ASSIGNMENT:
Whenever a line below holds the word "align", count it; please give only the final number.

(Web page revision data)
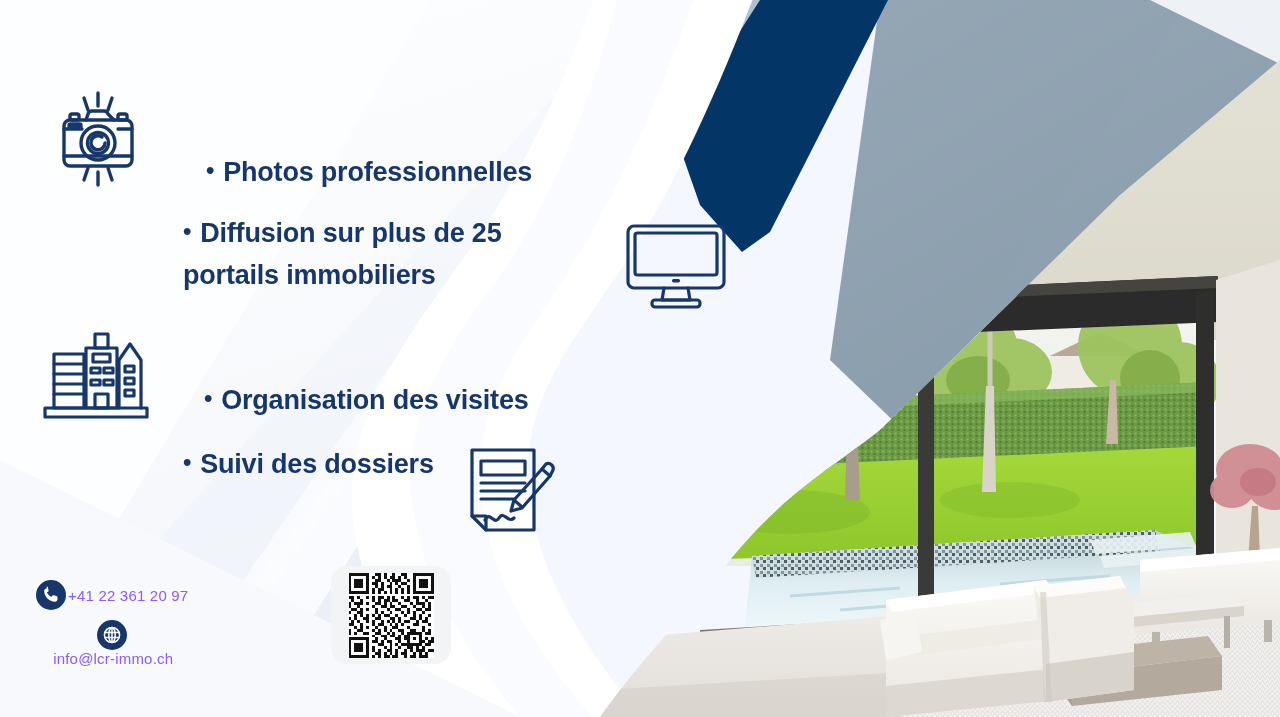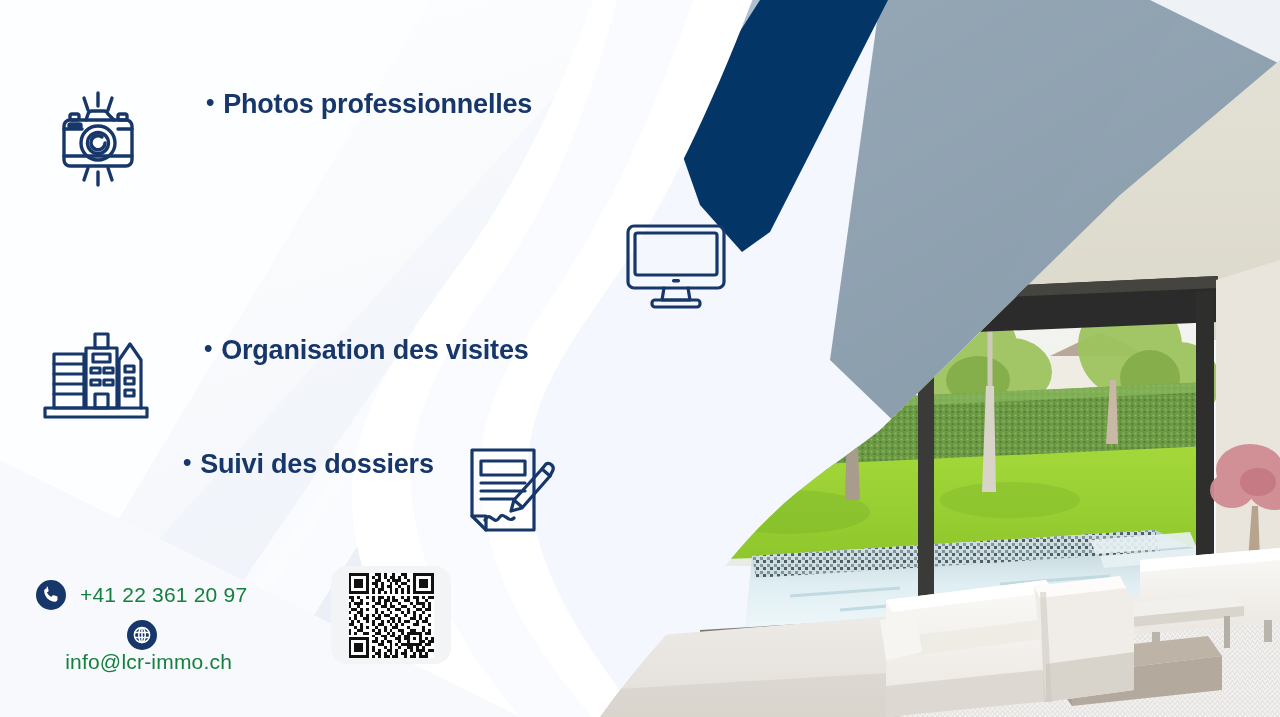--- a/index.html
+++ b/index.html
@@ -27,21 +27,21 @@
   
   .left-col {
     position: absolute;
     top: 0; left: 0;
     width: 640px; height: 717px;
   }
 
   .feature {
     position: absolute;
     display: flex;
-    align-items: flex-start;
+    align-items: flex-end;
   }
 
   .feat-icon {
     flex: 0 0 auto;
   }
   .feat-icon svg { display: block; }
 
   .feat-text {
     color: #17376b;
     font-weight: bold;
@@ -79,23 +79,23 @@
   }
   .contact-row {
     display: flex;
     align-items: center;
     height: 42px;
   }
   .contact-row + .contact-row { margin-top: 4px; flex-direction: column; }
   .contact-icon { flex: 0 0 auto; width: 30px; height: 30px; }
   .contact-icon svg { display: block; }
   .contact-text {
-    margin-left: 14px;
-    color: #15803d;
-    font-size: 21px;
+    margin-left: 2px;
+    color: #8b5cf6;
+    font-size: 15px;
     letter-spacing: 0.2px;
     white-space: nowrap;
   }
 
   
   #qr-card {
     position: absolute;
     left: 331px;
     top: 566px;
     width: 120px;
@@ -404,20 +404,25 @@
           <circle cx="46" cy="59" r="17"></circle>
           <circle cx="46" cy="59" r="10.5"></circle>
           <path d="M50 53 a7 7 0 1 0 3 6"></path>
         </svg>
       </span>
       <div class="feat-text">
         <span class="bullet">•</span><span>Photos professionnelles</span>
       </div>
     </div>
 
+    <div class="feature" id="feature-diffusion">
+      <div class="feat-text">
+        <span class="bullet">•</span><span>Diffusion sur plus de 25 portails immobiliers</span>
+      </div>
+    </div>
 
     <div class="feature" id="feature-visites">
       <span class="feat-icon">
         <svg width="112" height="92" viewBox="0 0 112 92" fill="none" stroke="#17376b" stroke-width="3.2" stroke-linecap="round" stroke-linejoin="round">
 
           <rect x="14" y="24" width="30" height="54"></rect>
           <path d="M14 34 H44 M14 44 H44 M14 54 H44 M14 64 H44"></path>
 
           <rect x="55" y="4" width="13" height="14"></rect>
           <rect x="46" y="18" width="31" height="60"></rect>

FINISHED EXERCISE:
3